• _Action item_:
Your reproduction of the entries should be exact and should contain no pictures.

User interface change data
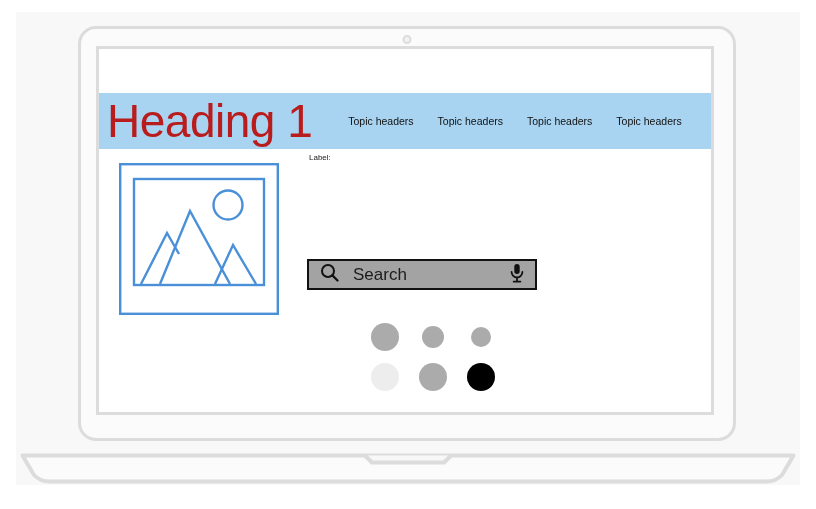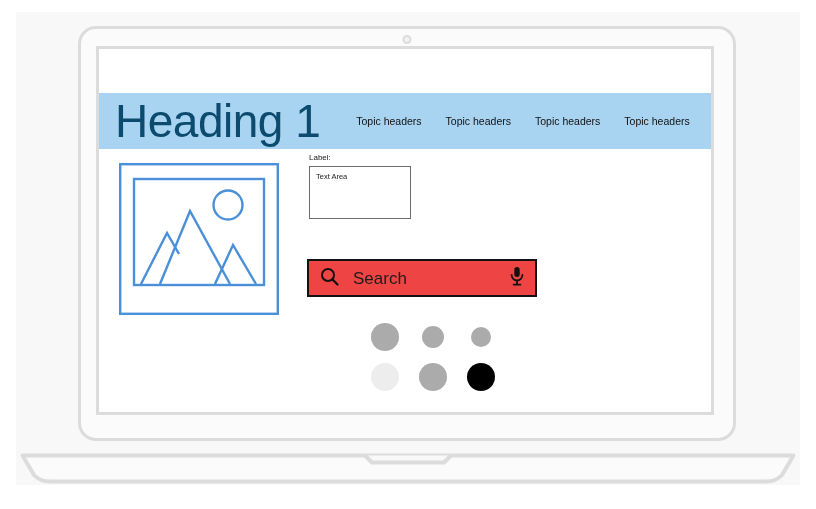--- a/index.html
+++ b/index.html
@@ -92,9 +92,9 @@
   .page-title {
     font-size: 46px;
     line-height: 1;
-    color: #0c4a6e;
+    color: #b91c1c;
     font-weight: 400;
-    margin-left: 16px;
+    margin-left: 8px;
     letter-spacing: -0.5px;
     white-space: nowrap;
   }

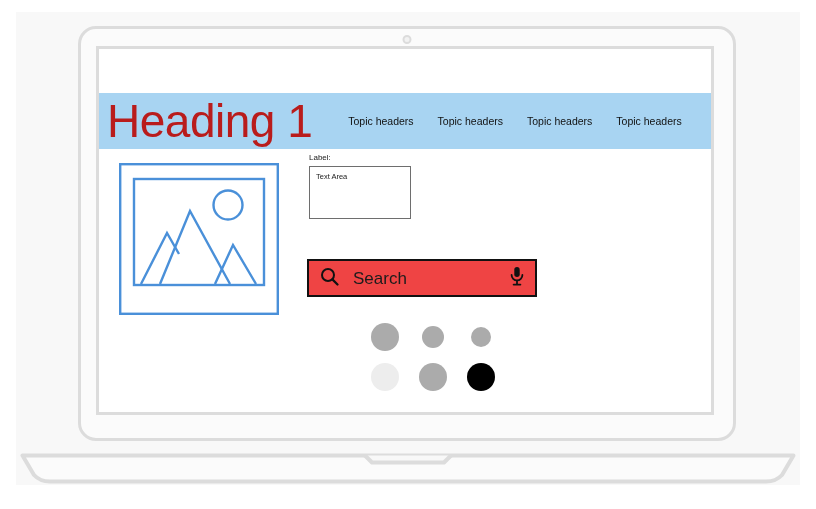--- a/index.html
+++ b/index.html
@@ -251,7 +251,6 @@
 
         <div class="field-group">
           <span class="field-label">Label:</span>
-          <div class="text-area">Text Area</div>
         </div>
 
         <div class="search-bar">

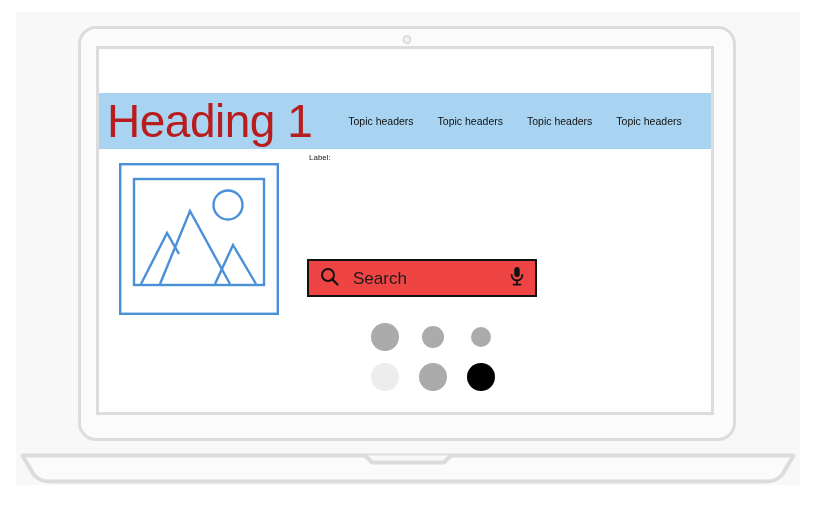--- a/index.html
+++ b/index.html
@@ -161,10 +161,10 @@
     left: 208px;
     top: 110px;
     width: 230px;
-    height: 38px;
+    height: 31px;
     border: 2px solid #111111;
     box-sizing: border-box;
-    background: #ef4444;
+    background: #a3a3a3;
     display: flex;
     align-items: center;
     padding: 0 11px;

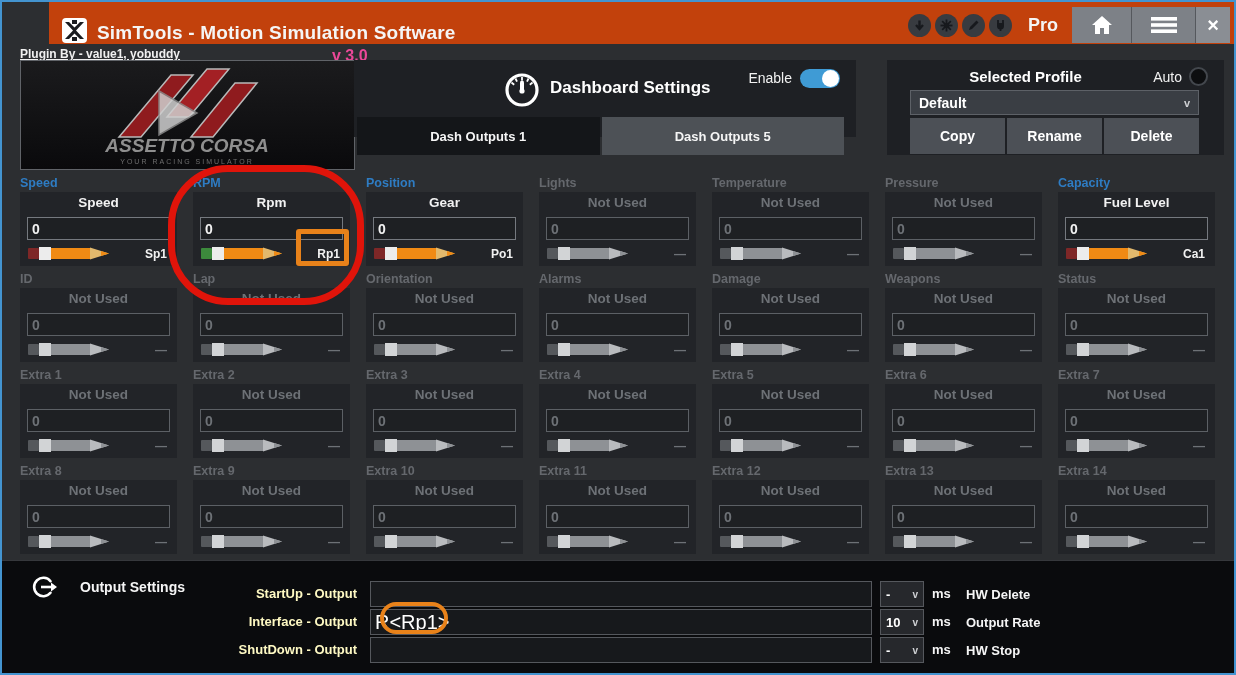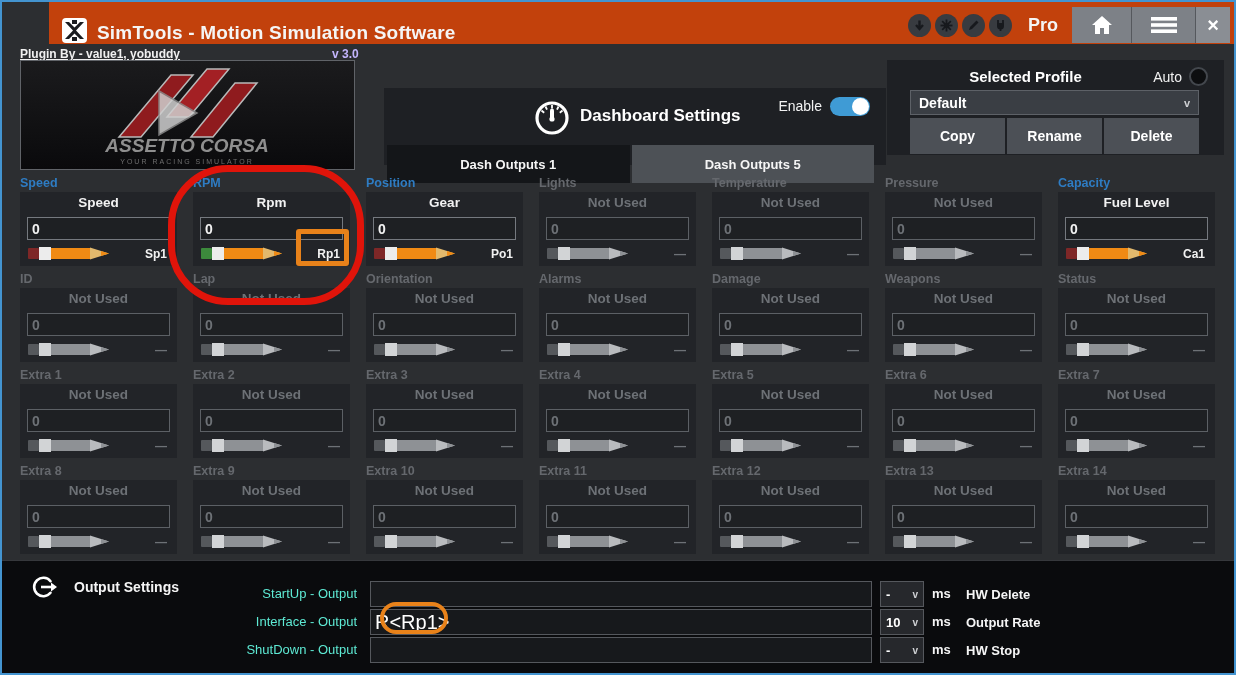--- a/index.html
+++ b/index.html
@@ -35,7 +35,7 @@
     position:absolute; left:18px; top:45px; color:#f0f0f0; font-size:12px; font-weight:bold;
     text-decoration:underline;
   }
-  .plugin-version { position:absolute; left:330px; top:45px; color:#c4b5fd; font-size:12px; font-weight:bold;text-align:center; }
+  .plugin-version { position:absolute; left:330px; top:45px; color:#ec4899; font-size:16px; font-weight:bold;text-align:center; }
   .game-img {
     position:absolute; left:18px; top:58px; width:335px; height:110px;
     background:#0d0d0f; border:1px solid #606368;

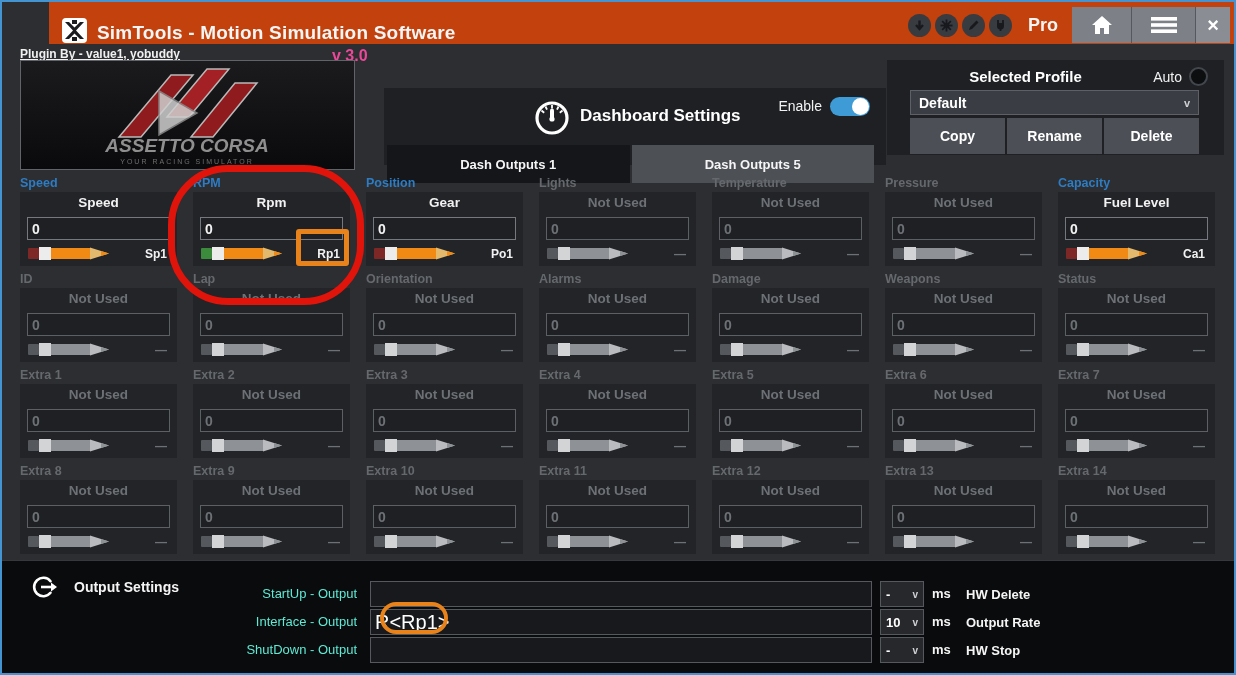--- a/index.html
+++ b/index.html
@@ -42,7 +42,7 @@
   }
   
   .dash-panel {
-    position:absolute; left:382px; top:58px; width:502px; height:77px; background:#1e2024;margin-top:28px;
+    position:absolute; left:352px; top:58px; width:502px; height:77px; background:#1e2024;
   }
   .dash-head { position:absolute; left:0; top:0; right:0; height:56px; }
   .gauge-icon { position:absolute; left:148px; top:8px; }

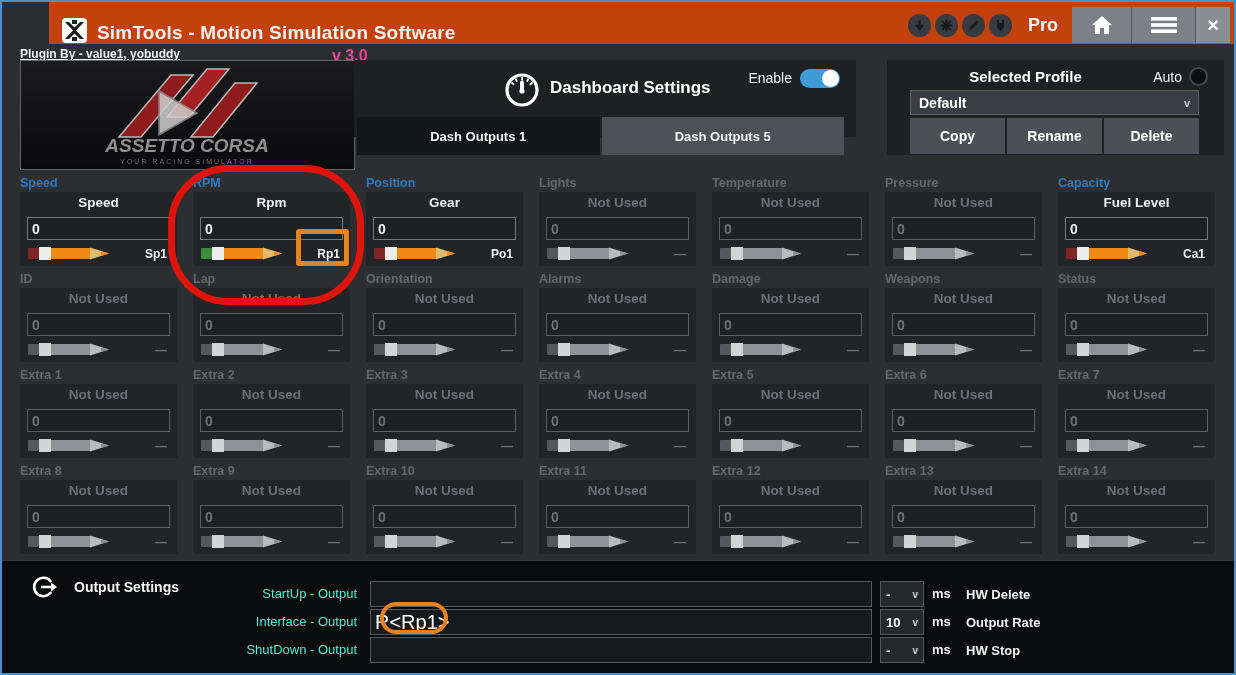--- a/index.html
+++ b/index.html
@@ -110,7 +110,7 @@
     border-top:1px solid #36383c;
   }
   .out-title-wrap { position:absolute; left:28px; top:12px; display:flex; align-items:center; }
-  .out-title { color:#f5f5f5; font-size:14px; font-weight:bold; margin-left:16px; }
+  .out-title { color:#f5f5f5; font-size:14px; font-weight:bold; margin-left:22px; }
   .orow { position:absolute; left:0; right:0; height:26px; }
   .orow .olabel { position:absolute; left:150px; width:205px; text-align:right; top:5px; color:#5eead4; font-size:13px; font-weight:normal; }
   .orow .oinput {

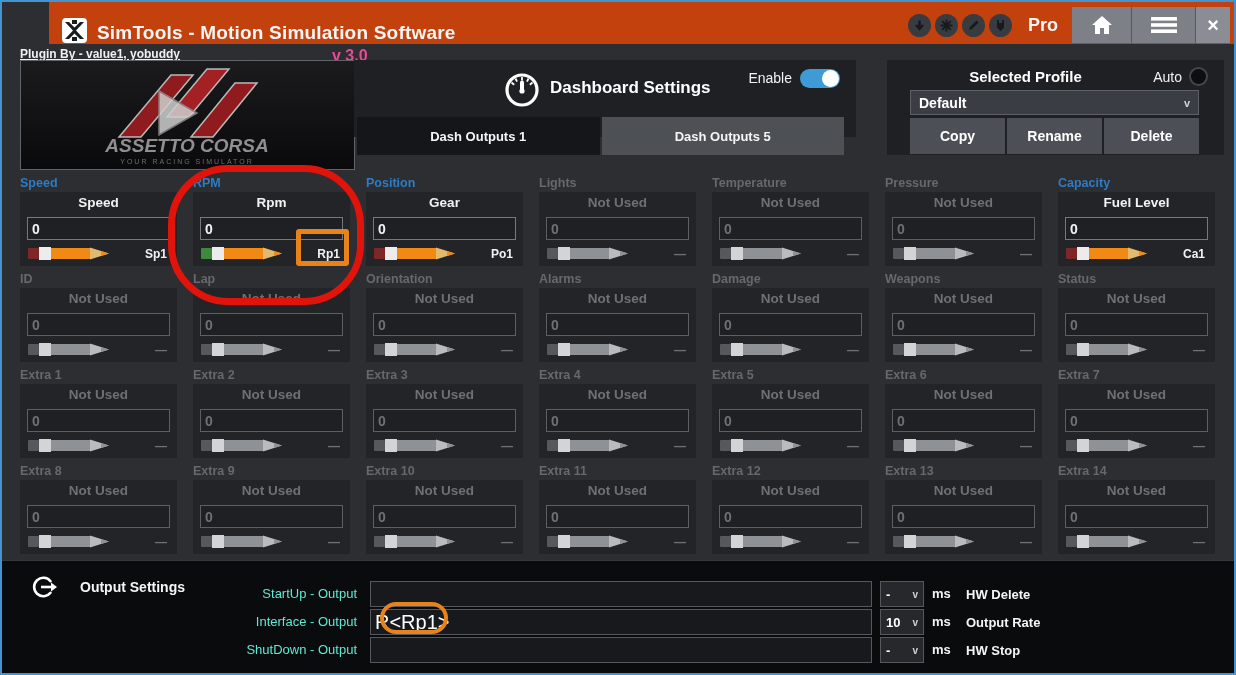--- a/index.html
+++ b/index.html
@@ -112,7 +112,7 @@
   .out-title-wrap { position:absolute; left:28px; top:12px; display:flex; align-items:center; }
   .out-title { color:#f5f5f5; font-size:14px; font-weight:bold; margin-left:22px; }
   .orow { position:absolute; left:0; right:0; height:26px; }
-  .orow .olabel { position:absolute; left:150px; width:205px; text-align:right; top:5px; color:#5eead4; font-size:13px; font-weight:normal; }
+  .orow .olabel { position:absolute; left:150px; width:205px; text-align:right; top:5px; color:#fef9c3; font-size:13px; font-weight:bold; }
   .orow .oinput {
     position:absolute; left:368px; top:0; width:502px; height:26px; background:#17191c;
     border:1px solid #55585d; color:#fff; font-size:20px; padding:0 4px;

• _Task response_:
--- a/index.html
+++ b/index.html
@@ -92,9 +92,9 @@
   .page-title {
     font-size: 46px;
     line-height: 1;
-    color: #0c4a6e;
+    color: #b91c1c;
     font-weight: 400;
-    margin-left: 16px;
+    margin-left: 8px;
     letter-spacing: -0.5px;
     white-space: nowrap;
   }

--- a/index.html
+++ b/index.html
@@ -251,7 +251,6 @@
 
         <div class="field-group">
           <span class="field-label">Label:</span>
-          <div class="text-area">Text Area</div>
         </div>
 
         <div class="search-bar">

--- a/index.html
+++ b/index.html
@@ -161,10 +161,10 @@
     left: 208px;
     top: 110px;
     width: 230px;
-    height: 38px;
+    height: 31px;
     border: 2px solid #111111;
     box-sizing: border-box;
-    background: #ef4444;
+    background: #a3a3a3;
     display: flex;
     align-items: center;
     padding: 0 11px;

--- a/index.html
+++ b/index.html
@@ -35,7 +35,7 @@
     position:absolute; left:18px; top:45px; color:#f0f0f0; font-size:12px; font-weight:bold;
     text-decoration:underline;
   }
-  .plugin-version { position:absolute; left:330px; top:45px; color:#c4b5fd; font-size:12px; font-weight:bold;text-align:center; }
+  .plugin-version { position:absolute; left:330px; top:45px; color:#ec4899; font-size:16px; font-weight:bold;text-align:center; }
   .game-img {
     position:absolute; left:18px; top:58px; width:335px; height:110px;
     background:#0d0d0f; border:1px solid #606368;

--- a/index.html
+++ b/index.html
@@ -42,7 +42,7 @@
   }
   
   .dash-panel {
-    position:absolute; left:382px; top:58px; width:502px; height:77px; background:#1e2024;margin-top:28px;
+    position:absolute; left:352px; top:58px; width:502px; height:77px; background:#1e2024;
   }
   .dash-head { position:absolute; left:0; top:0; right:0; height:56px; }
   .gauge-icon { position:absolute; left:148px; top:8px; }

--- a/index.html
+++ b/index.html
@@ -110,7 +110,7 @@
     border-top:1px solid #36383c;
   }
   .out-title-wrap { position:absolute; left:28px; top:12px; display:flex; align-items:center; }
-  .out-title { color:#f5f5f5; font-size:14px; font-weight:bold; margin-left:16px; }
+  .out-title { color:#f5f5f5; font-size:14px; font-weight:bold; margin-left:22px; }
   .orow { position:absolute; left:0; right:0; height:26px; }
   .orow .olabel { position:absolute; left:150px; width:205px; text-align:right; top:5px; color:#5eead4; font-size:13px; font-weight:normal; }
   .orow .oinput {

--- a/index.html
+++ b/index.html
@@ -112,7 +112,7 @@
   .out-title-wrap { position:absolute; left:28px; top:12px; display:flex; align-items:center; }
   .out-title { color:#f5f5f5; font-size:14px; font-weight:bold; margin-left:22px; }
   .orow { position:absolute; left:0; right:0; height:26px; }
-  .orow .olabel { position:absolute; left:150px; width:205px; text-align:right; top:5px; color:#5eead4; font-size:13px; font-weight:normal; }
+  .orow .olabel { position:absolute; left:150px; width:205px; text-align:right; top:5px; color:#fef9c3; font-size:13px; font-weight:bold; }
   .orow .oinput {
     position:absolute; left:368px; top:0; width:502px; height:26px; background:#17191c;
     border:1px solid #55585d; color:#fff; font-size:20px; padding:0 4px;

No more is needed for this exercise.